No, the concern is about AGPL programs in general touching anything Googly. Google has batshit crazy text like this: "Do not install AGPL-licensed programs on your workstation, Google-issued laptop, or Google-issued phone without explicit authorization from the Open Source Programs Office." If you run an AGPL drawing program, you've broken Google policy.
> While I was incorrect about punitive damages, you're also incorrect about "profit" as damages, it's not the lost profit of the infringed, but the illegitimate profit of the infringer. So the potential loss isn't the cost of a negotiated license, but the total profit of Gmail or Youtube or Ads or all three over the infringing period. Yes, that's potentially billions in copyright claims.
No, you're incorrect about everything so far. I gave a correct explanation of how damages are calculated in this thread:
"1) How much did Google profit from the code? 2) How much did the other party lose?3) Are statutory damages greater?
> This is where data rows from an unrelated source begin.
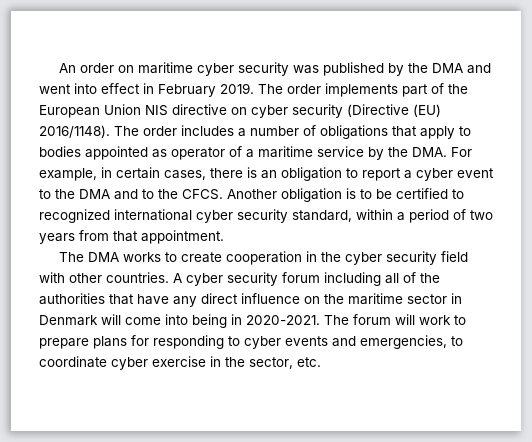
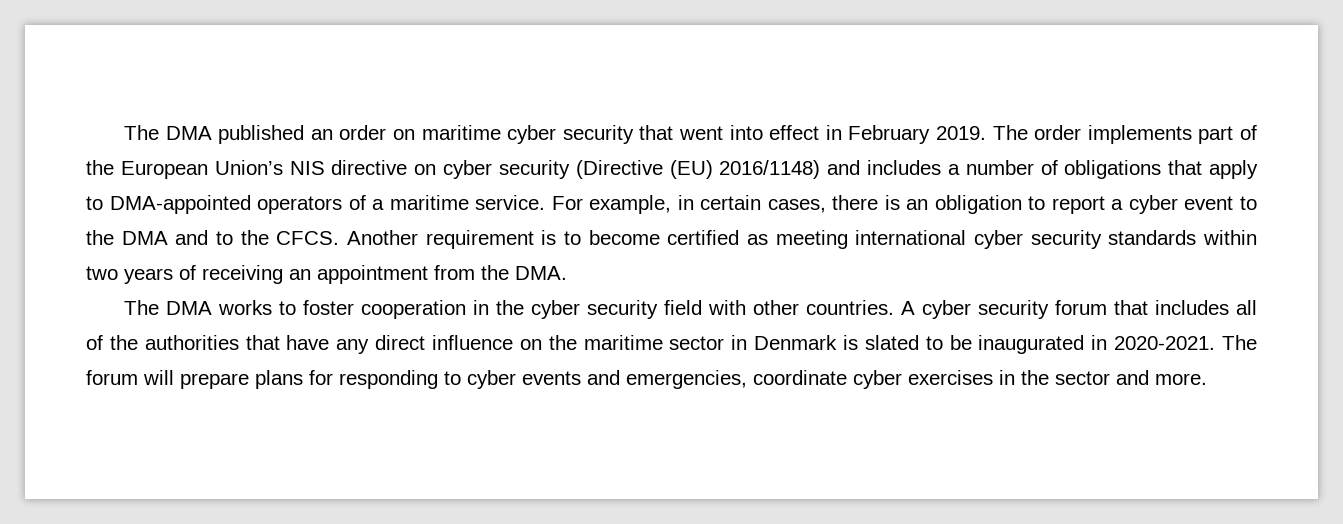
- An order on maritime cyber security was published by the DMA and went into effect in February 2019.
+ The DMA published an order on maritime cyber security that went into effect in February 2019.
- The order implements part of the European Union NIS directive on cyber security (Directive (EU) 2016/1148). The order includes a number of obligations that apply to bodies appointed as operator of a maritime service by the DMA. For example, in certain cases, there is an obligation to report a cyber event to the DMA and to the CFCS.
+ The order implements part of the European Union’s NIS directive on cyber security (Directive (EU) 2016/1148) and includes a number of obligations that apply to DMA-appointed operators of a maritime service. For example, in certain cases, there is an obligation to report a cyber event to the DMA and to the CFCS.
- Another obligation is to be certified to recognized international cyber security standard, within a period of two years from that appointment.
+ Another requirement is to become certified as meeting international cyber security standards within two years of receiving an appointment from the DMA.
- The DMA works to create cooperation in the cyber security field with other countries.
+ The DMA works to foster cooperation in the cyber security field with other countries.
- A cyber security forum including all of the authorities that have any direct influence on the maritime sector in Denmark will come into being in 2020-2021.
+ A cyber security forum that includes all of the authorities that have any direct influence on the maritime sector in Denmark is slated to be inaugurated in 2020-2021.
- The forum will work to prepare plans for responding to cyber events and emergencies, to coordinate cyber exercise in the sector, etc.
+ The forum will prepare plans for responding to cyber events and emergencies, coordinate cyber exercises in the sector and more.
Pick the highest of the three. If it's intentional -- and in this case it isn't -- you triple it. You might toss in legal fees."
Profit isn't "total profit of Gmail or Youtube or Ads or all three over the infringing period." That'd be fuckadumb. Profit is the DIFFERENCE in how much Google made with the AGPL code compared to if didn't have that code (so loss in profit from a bit less functionality in Gmail/Youtube/Ads, cost of licensing the functionality elsewhere, or cost of developing similar functionality).
Java is core to Android. Ergo, potential damages were high. If Google decided to replace gmail with an AGPL email client, than you're correct. Perhaps if everyone at Google is as dumb as this conversation suggests, you're right, that might happen without a policy like this. In that case, X>0, and this policy makes perfect sense. If your employees can't tie their shoelaces, you need draconian policies to prevent really dumb things from happening. I was assuming a slip-up where a little bit of AGPL code slipped in, though. Not something like that.
The alleged logic behind it doesn't make sense, but I can see why Google wouldn't post "Our employees are idiots, so we won't allow the AGPL. We might shoot ourselves in the face with it if we did. We're installing padded walls too, because our hiring didn't work out, and we don't want the liability if someone runs into the wall repeatedly." Perhaps Google is saving face here.